Neither made any concessions for open source software in the original language, which left Linux distributions and other community-run projects in a very uncomfortable dilemma.

Both have since moved to fix that, with Colorado having wrapped it up earlier this month and California heading for a full Assembly vote.

What's California doing?

a cropped screenshot of the california ab-1856 bill for age verification signals in software and online services
Look at the blue bits.

AB 1043 required OS providers to collect a user's age or birth date at account setup and share it with apps through a real-time API, starting January 1, 2027. Open Source projects got no special treatment in the original text, which is something we wrote about when the bills started drawing attention.

Assembly Member Buffy Wicks, who authored AB 1043 herself, introduced AB 1856 in February to address that.

After four rounds of revisions, the bill has rewritten the definition of "operating system provider" to exclude anyone distributing an OS under terms that let recipients copy, redistribute, and modify the software.

Most Linux distributions under permissive or copyleft licenses fall cleanly within that.

In tandem, another change covers the application side, where software that is not offered as a standalone executable through a covered app store is no longer treated as an "application" under the law.

The bill passed the Appropriations Committee 11-0 on May 14. It was ordered to third reading on May 19 and is awaiting an assembly vote. Interestingly, Buffy is the chair of that committee.

What about Colorado?

Colorado's path here involved some direct community legwork. Carl Richell, the founder of System76, spent some considerable time working with Senator Matt Ball, one of SB26-051's co-authors, to get open source exclusions written into the bill.

The bill exempts OS providers and developers distributing software under terms that permit copying, redistribution, and modification. It also adds a requirement that exempt software have no platform-imposed technical or contractual restrictions on installing modified versions.

The extra clause is aimed at tivoization, where manufacturers lock down hardware to block modified software from running even when the source code is freely available.

Beyond that, code repository providers, containerized software distributions, and applications from free, publicly available code repositories are explicitly excluded too.

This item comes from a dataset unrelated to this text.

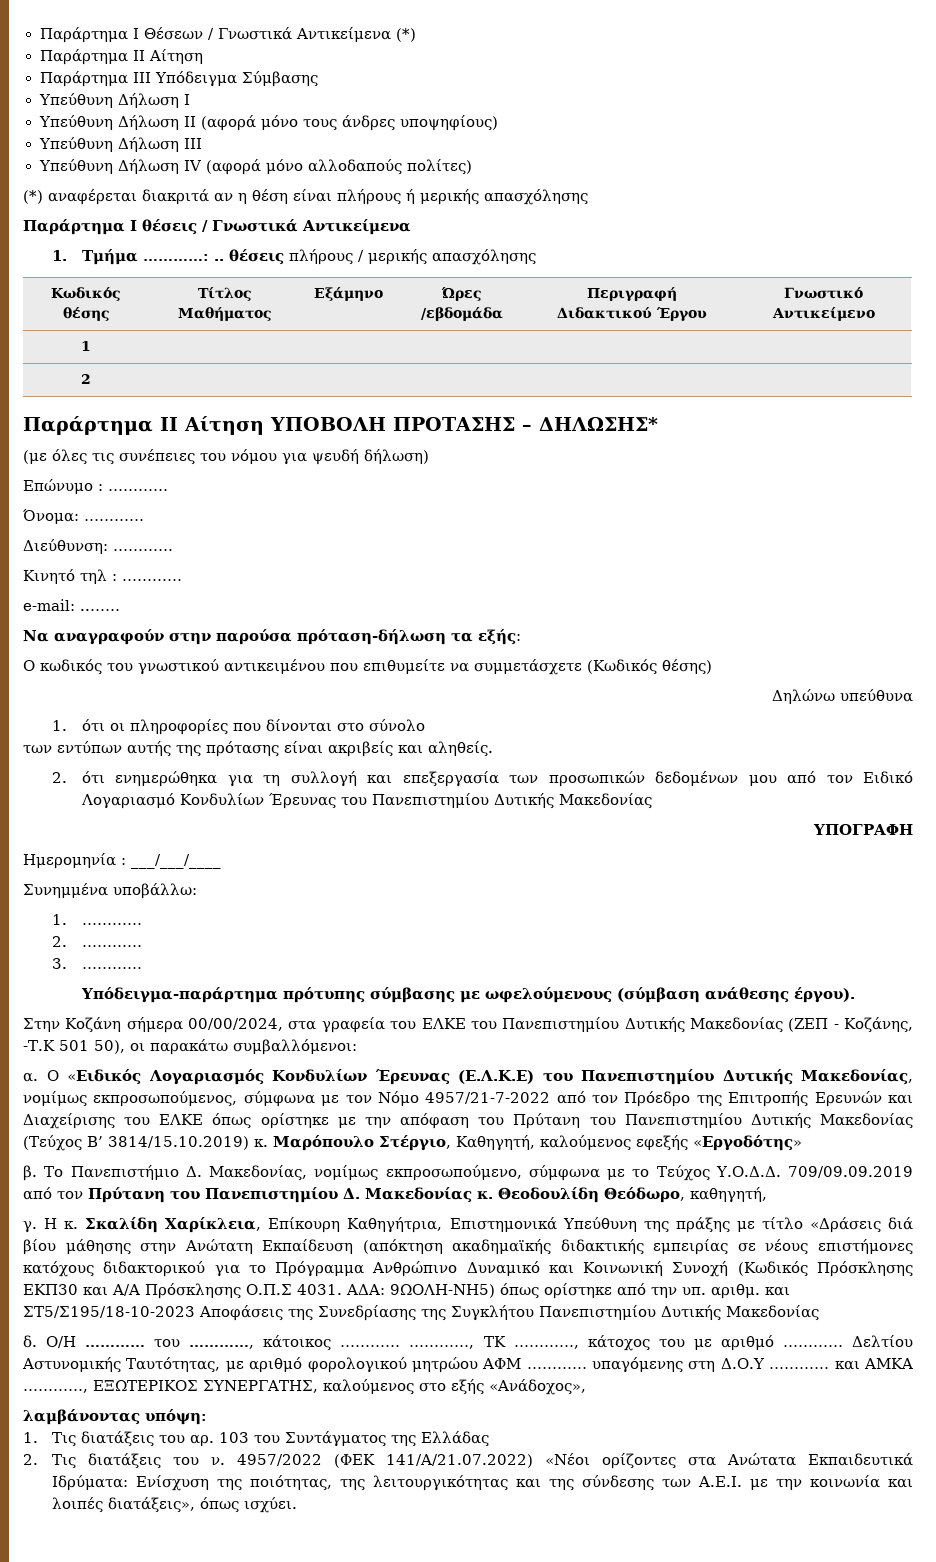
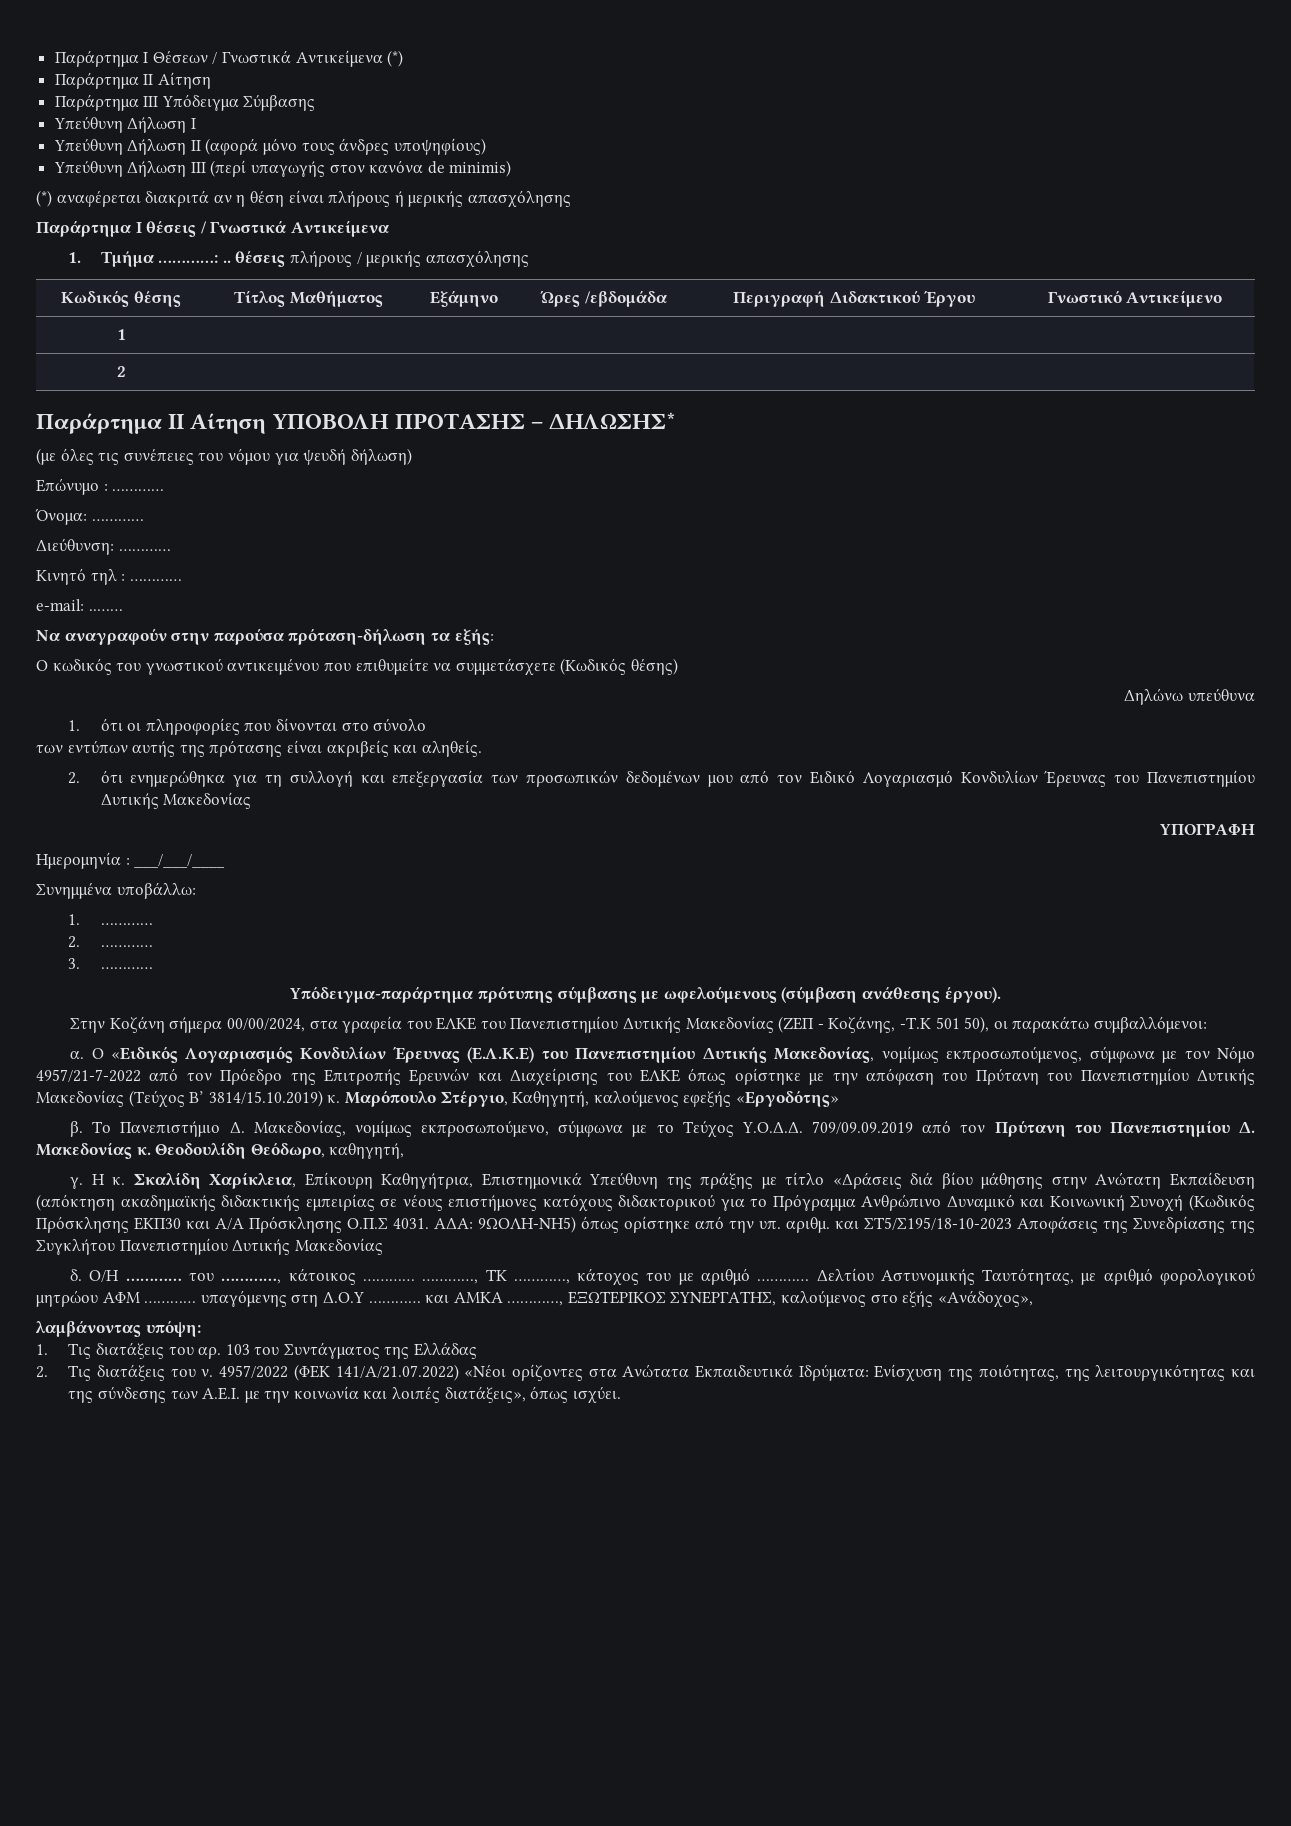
- Υπεύθυνη Δήλωση ΙΙΙ
- Υπεύθυνη Δήλωση ΙV (αφορά μόνο αλλοδαπούς πολίτες)
+ Υπεύθυνη Δήλωση ΙΙΙ (περί υπαγωγής στον κανόνα de minimis)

The law also has a narrower scope, only applying to OS providers that operate a covered app store or ship one pre-installed. An OS provider with no app store involvement does not come into scope at all.

Besides that, SB26-051 is now set to take effect on July 1, 2028.

Some closing words…

Neither state got here automatically. The open source exemptions did not exist in either bill to start with, and it took sustained community pressure and direct legislative outreach to get them added.

This is something that can be applied to many other issues, of course. Though, when the representatives are more interested in serving certain interests (say due to pressure from certain lobbies) than their constituents, disruption tends to be the only way out.